The building was designed by J. R. C. Bethell, the County Architect for South Glamorgan, and built between 1986 and 1987. This was at a time when the surrounding area consisted mainly of post-industrial dereliction. Hence the construction of the new building has been described in Buildings of Wales: Glamorgan as a "remarkable gesture of faith [by] the South Glamorgan County Council". It is seen as representative of a new form of civic building that does not dominate its surroundings by its size, or formal language, to the extent that it could "even [be] a deliberate abregation of the arrogant assertiveness of the late C19, expressed across the water". It was officially opened by Lord Callaghan in October 1988.

The building won the National Eisteddfod of Wales Gold Medal for Architecture in 1991.

Comparable buildings, such as the British Library (1982–1999) and Hillingdon Civic Centre (1973–1978) have subsequently received heritage listings, though an application to Cadw to list County Hall in 2024 was unsuccessful.

===Proposed disposal and demolition===
On 1 April 1996, under the Local Government (Wales) Act 1994, South Glamorgan County Council was broken up; Cardiff Council became the local authority in the area and took over County Hall. In September 2007, former Council chief executive Byron Davies unveiled plans for large efficiency improvements and additional funding, which could include selling County Hall, the Cardiff Heliport and up to 40% of Cardiff Bus. In 2013, the potential sale and demolition of County Hall was again raised, as part of Cardiff Council's plans to reduce their property commitments. It was suggested an indoor arena and convention centre could be built on the site. In 2023, the council invited expressions of interest in a mixed-use development of 30 acre in the Atlantic Wharf area, to sit alongside a proposed 17,000-seat arena.

In October 2024, it was reported that a proposed new building would be one third of the size and located on land in front of the old offices which would not be demolished until the new headquarters was operational. The demolition work would create space for about five new plots of land which would be earmarked for social housing and private offices. In February 2025, it was reported that Goldbeck Construction would build the new headquarters. Its design, which also incorporates the Wales Millennium Centre's proposed digital and immersive arts theatre, was revised in August 2026.

==Architecture and use==
County Hall is generally three storeys in height, but rises to four and five storeys in places. Its distinctive shallow pitch roofs are of black slate.
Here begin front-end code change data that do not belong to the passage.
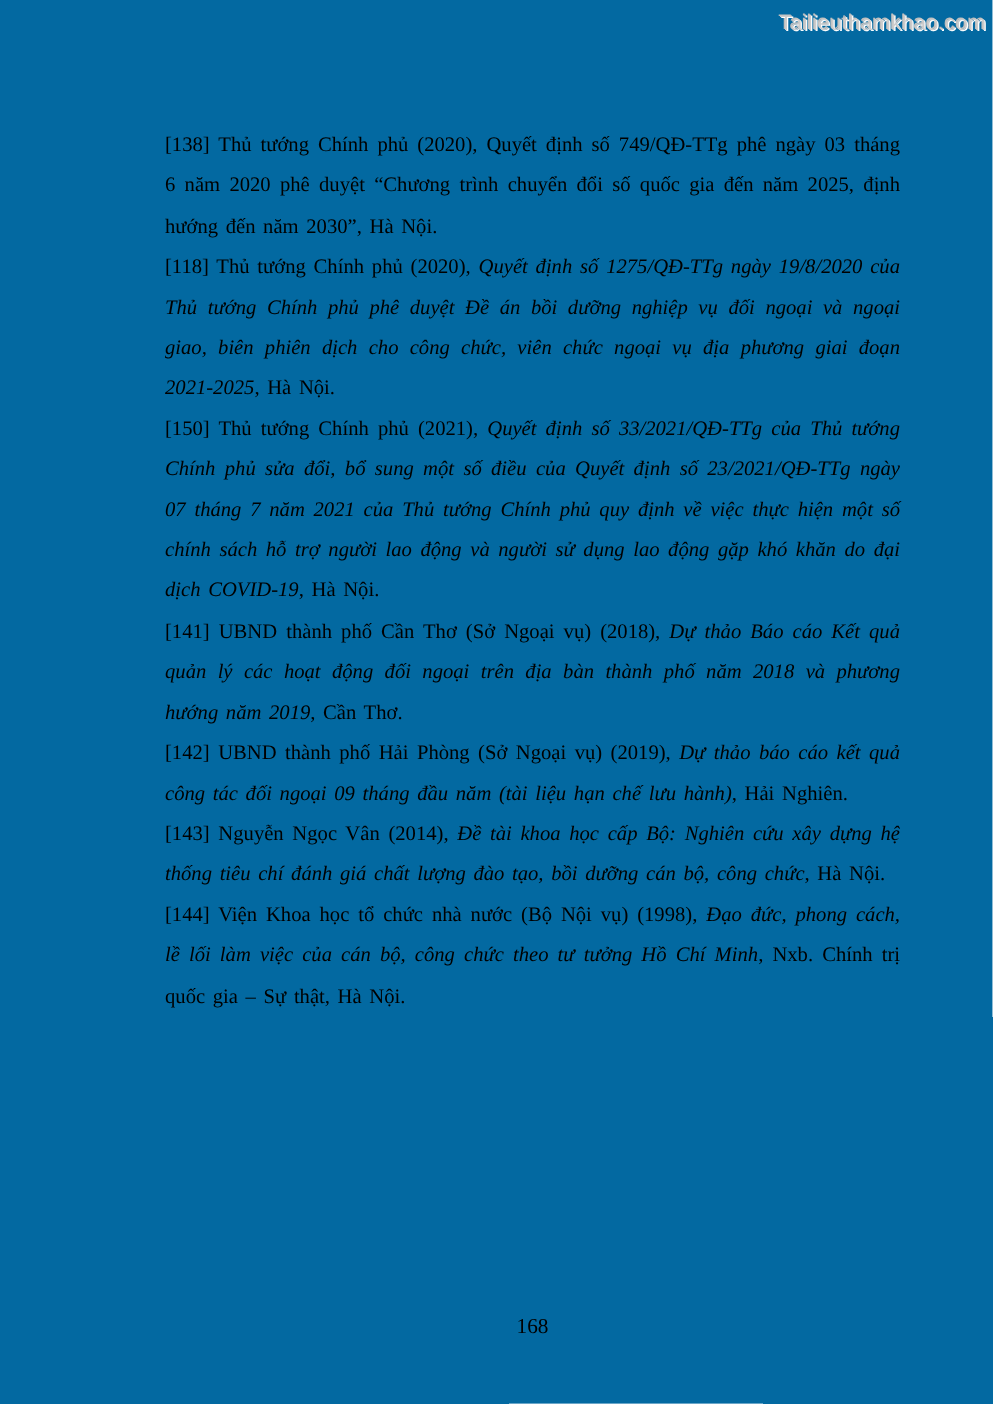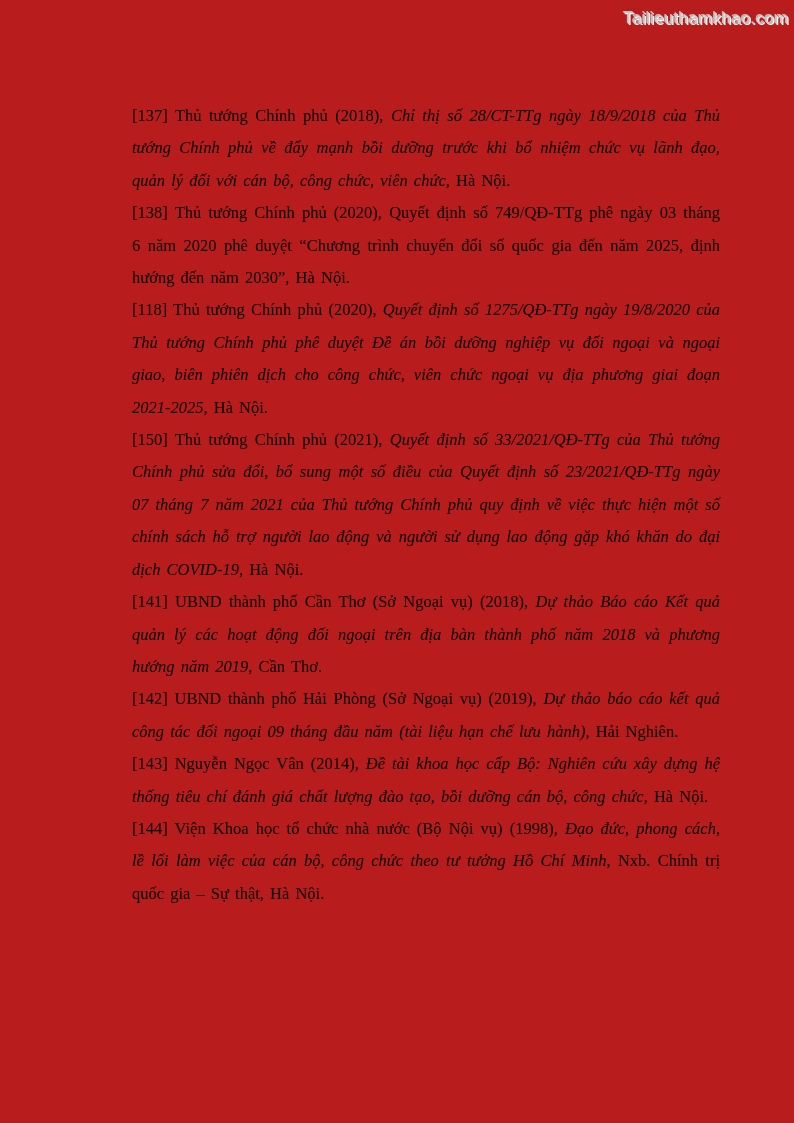"Tailieuthamkhao.com" .page { background: #b91c1c -> #0369a1 }
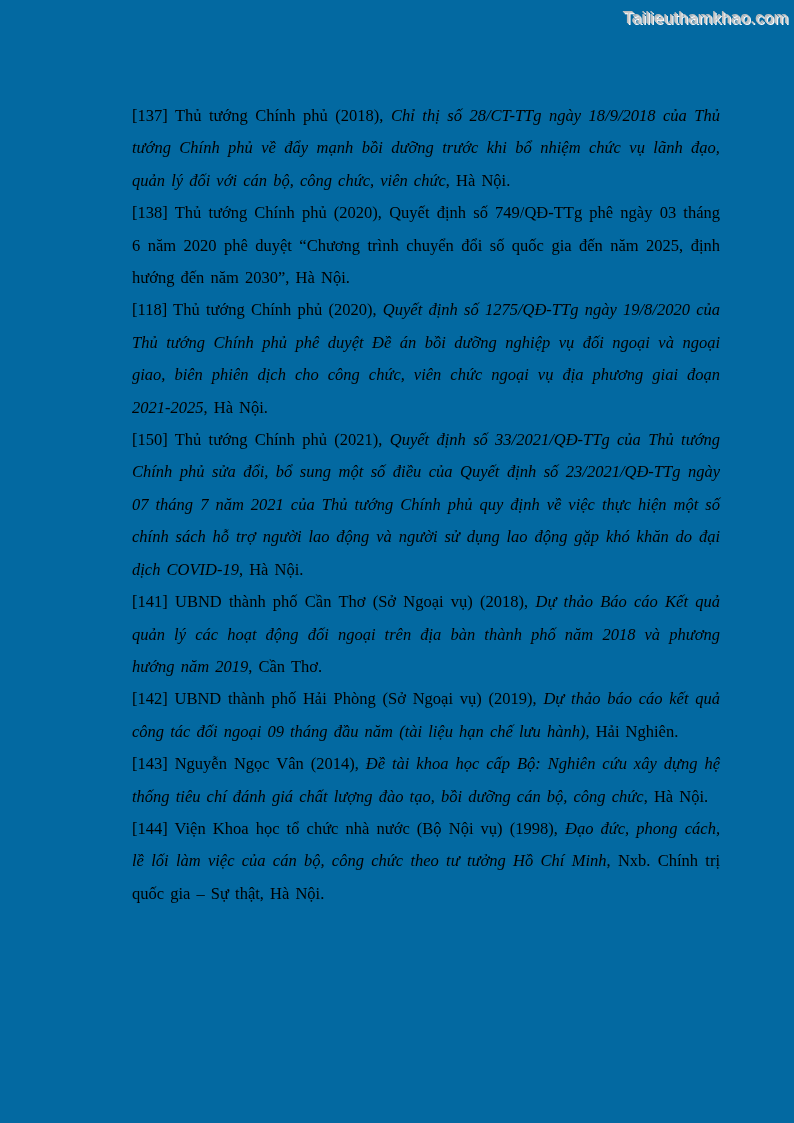"[137] Thủ tướng Chính phủ" p.ref { html: <p><span>[137] Thủ tướng Chính phủ (2018), </span><em>Chỉ thị số 28/CT-TTg ngày 18/9/2018 của Thủ tướng Chính phủ về đẩy mạnh bồi dưỡng trước khi bổ nhiệm chức vụ lãnh đạo, quản lý đối với cán bộ, công chức, viên chức</em><span>, Hà Nội.</span></p> -> none }
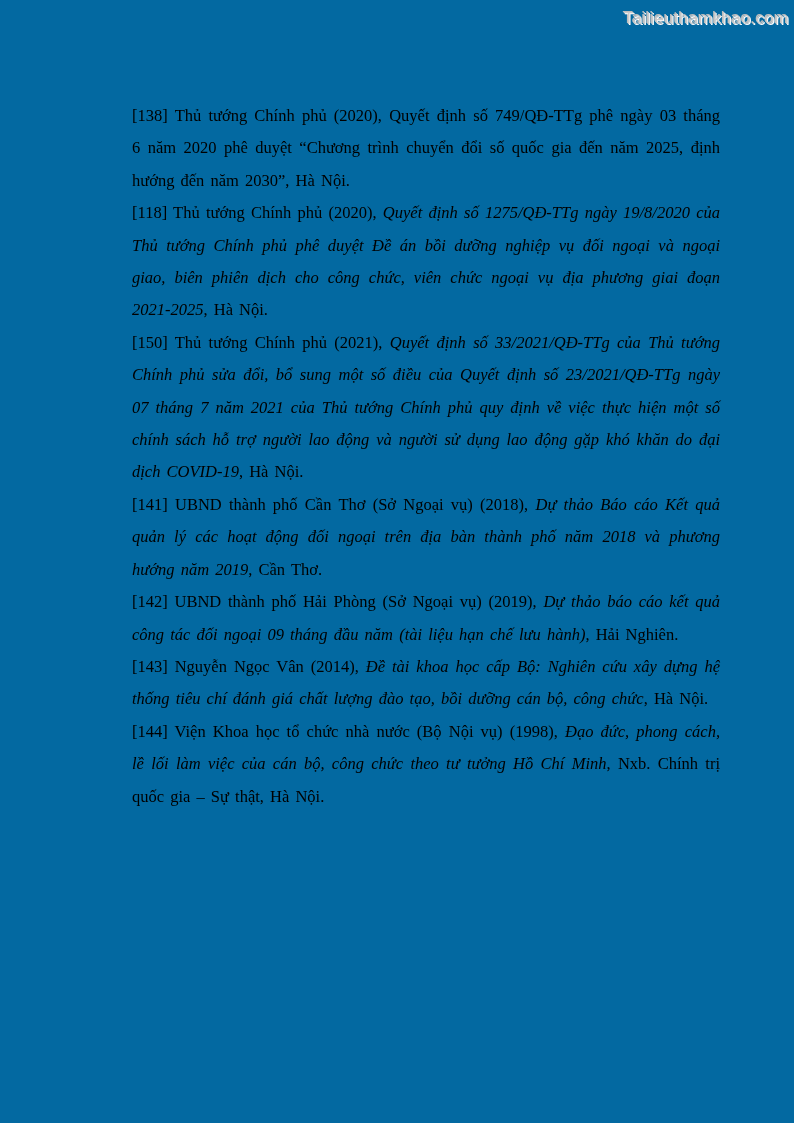"168" footer.page-footer { html: none -> <footer> <span>168</span> </footer> }
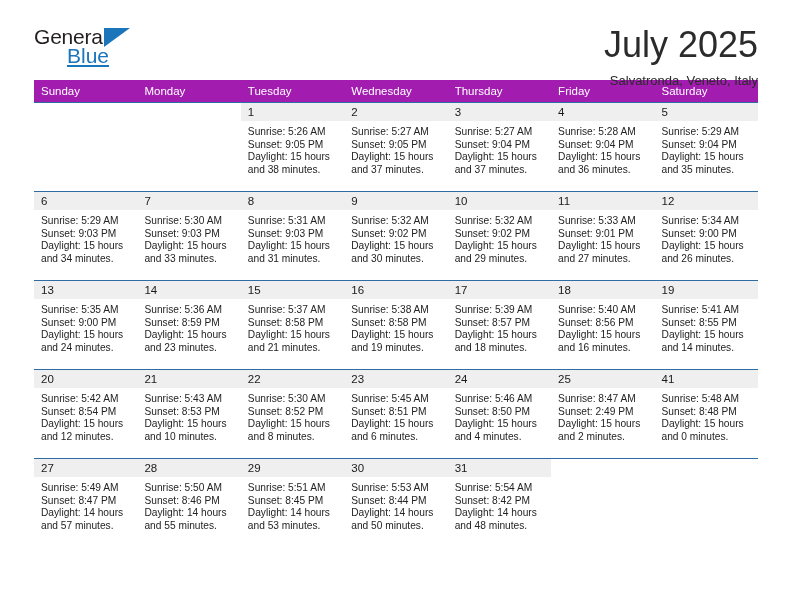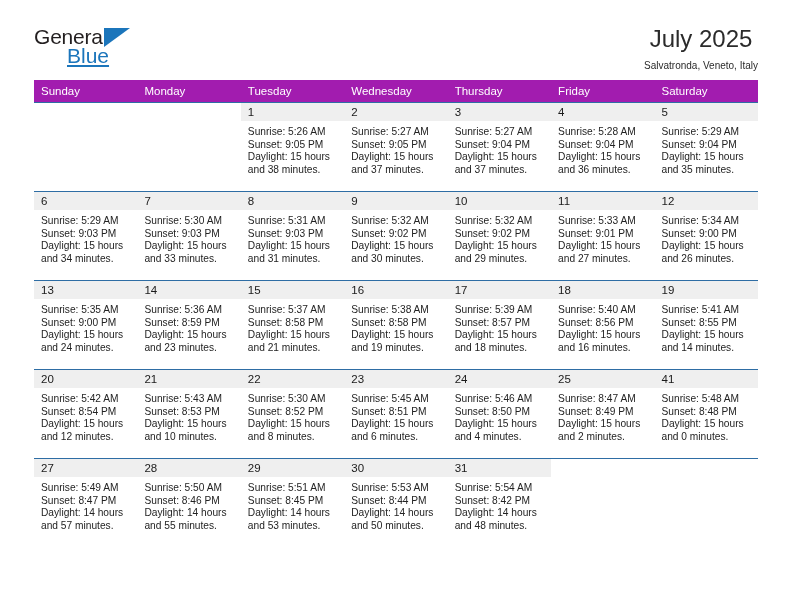"July 2025" .month-title { font-size: 24px -> 36px; text-align: center -> none }
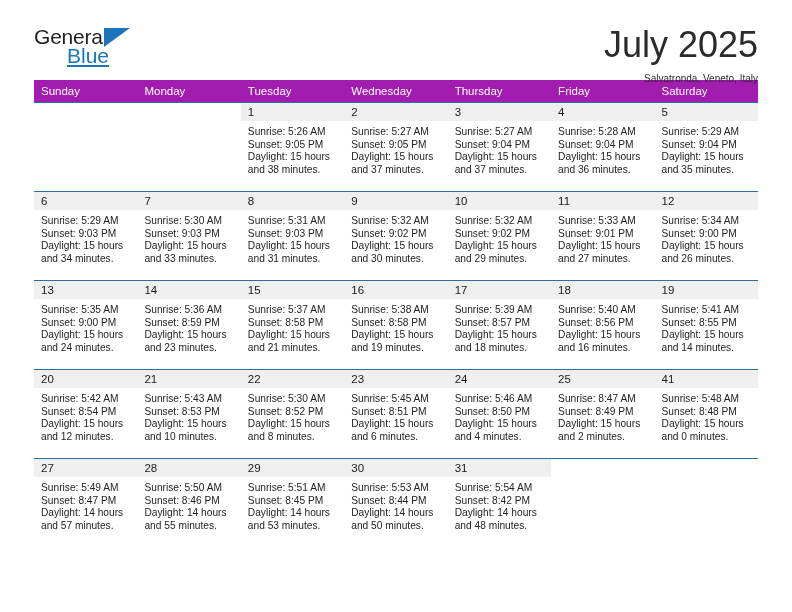"Salvatronda, Veneto, Italy" .location { font-size: 10px -> 13px }
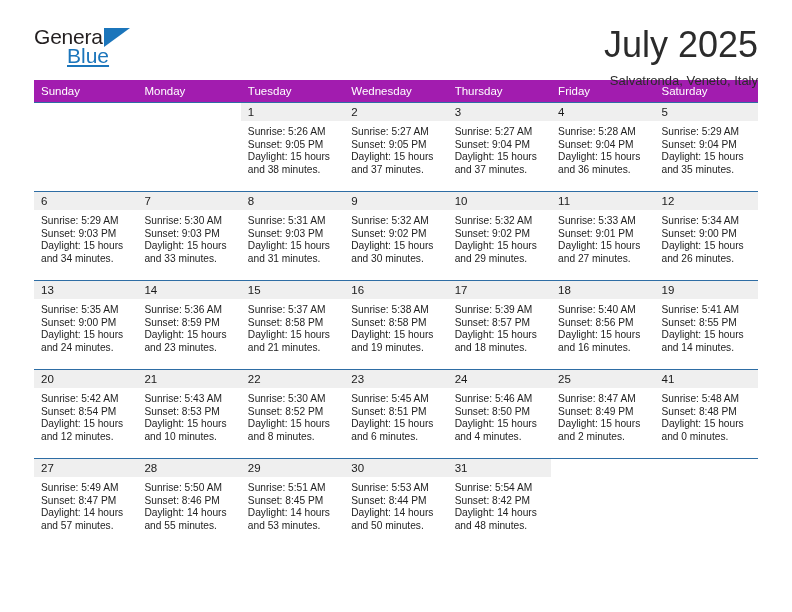"Sunset: 8:49 PM" div { text: 8:49 -> 2:49 }
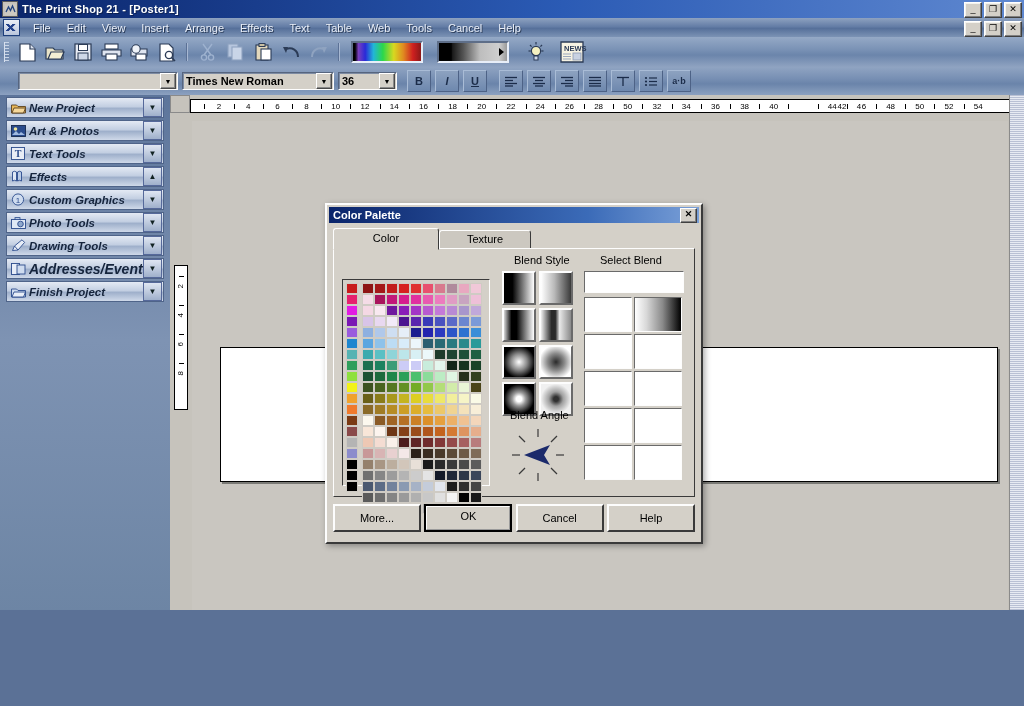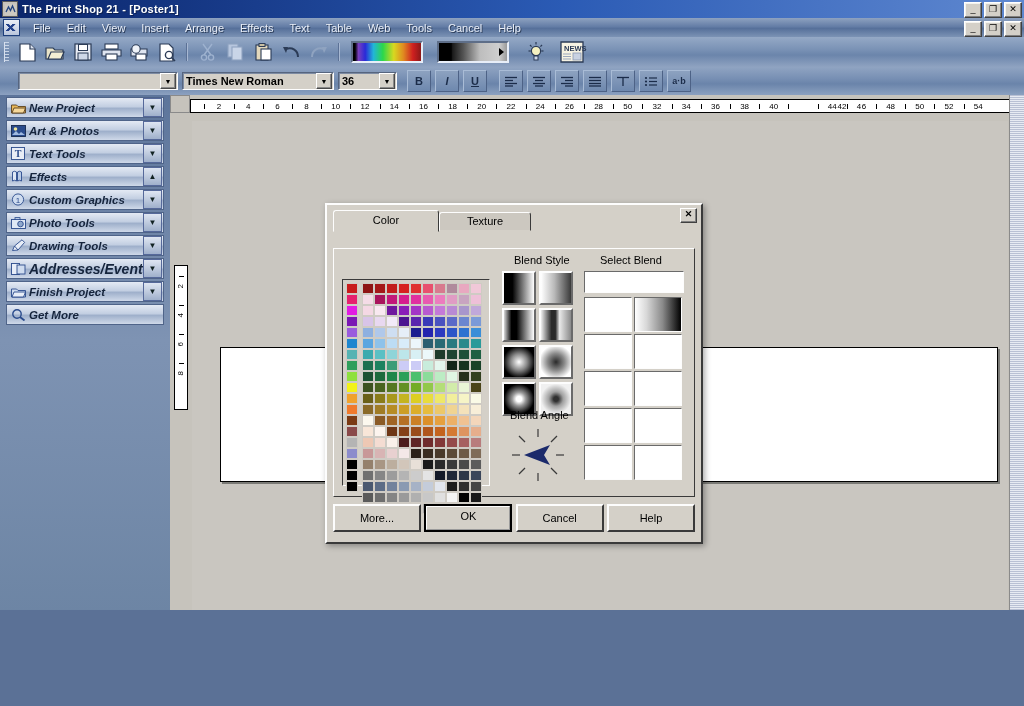"Color Palette" div.dlg-title { html: none -> <div> <div>Color Palette</div> </div> }
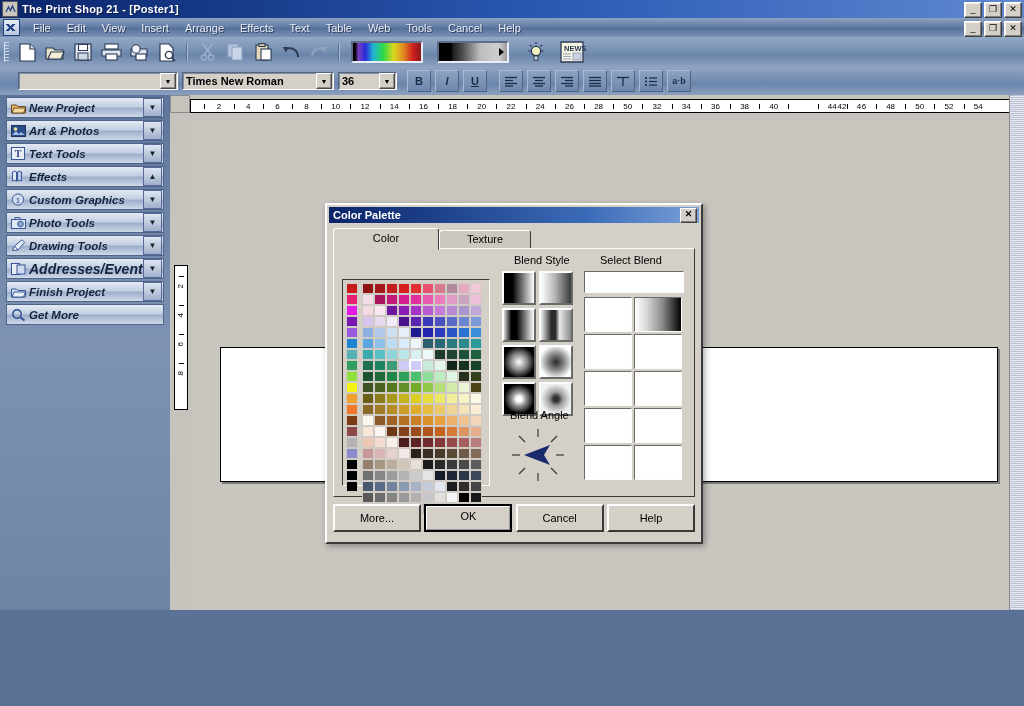"Get More" div.sb-item { html: <div> <div> <svg> <circle></circle> <path></path> </svg> </div> <div>Get More</div> </div> -> none }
The building is formed around a central courtyard. It has 24,000 square metres of council accommodation and office space.

It is the main headquarters of Cardiff Council and is home to many of the council's departments. Internally, the principal rooms are the council chamber and committee rooms. The building also houses the council's Camera Control Room, in which CCTV is used to monitor locations across the city in an attempt to stop fly-tipping and other criminal activity.

County Hall is also marketed as a venue for conferences, weddings and other events. It has an in-house catering team, a bar for refreshments and function suites to accommodate up to 300 people.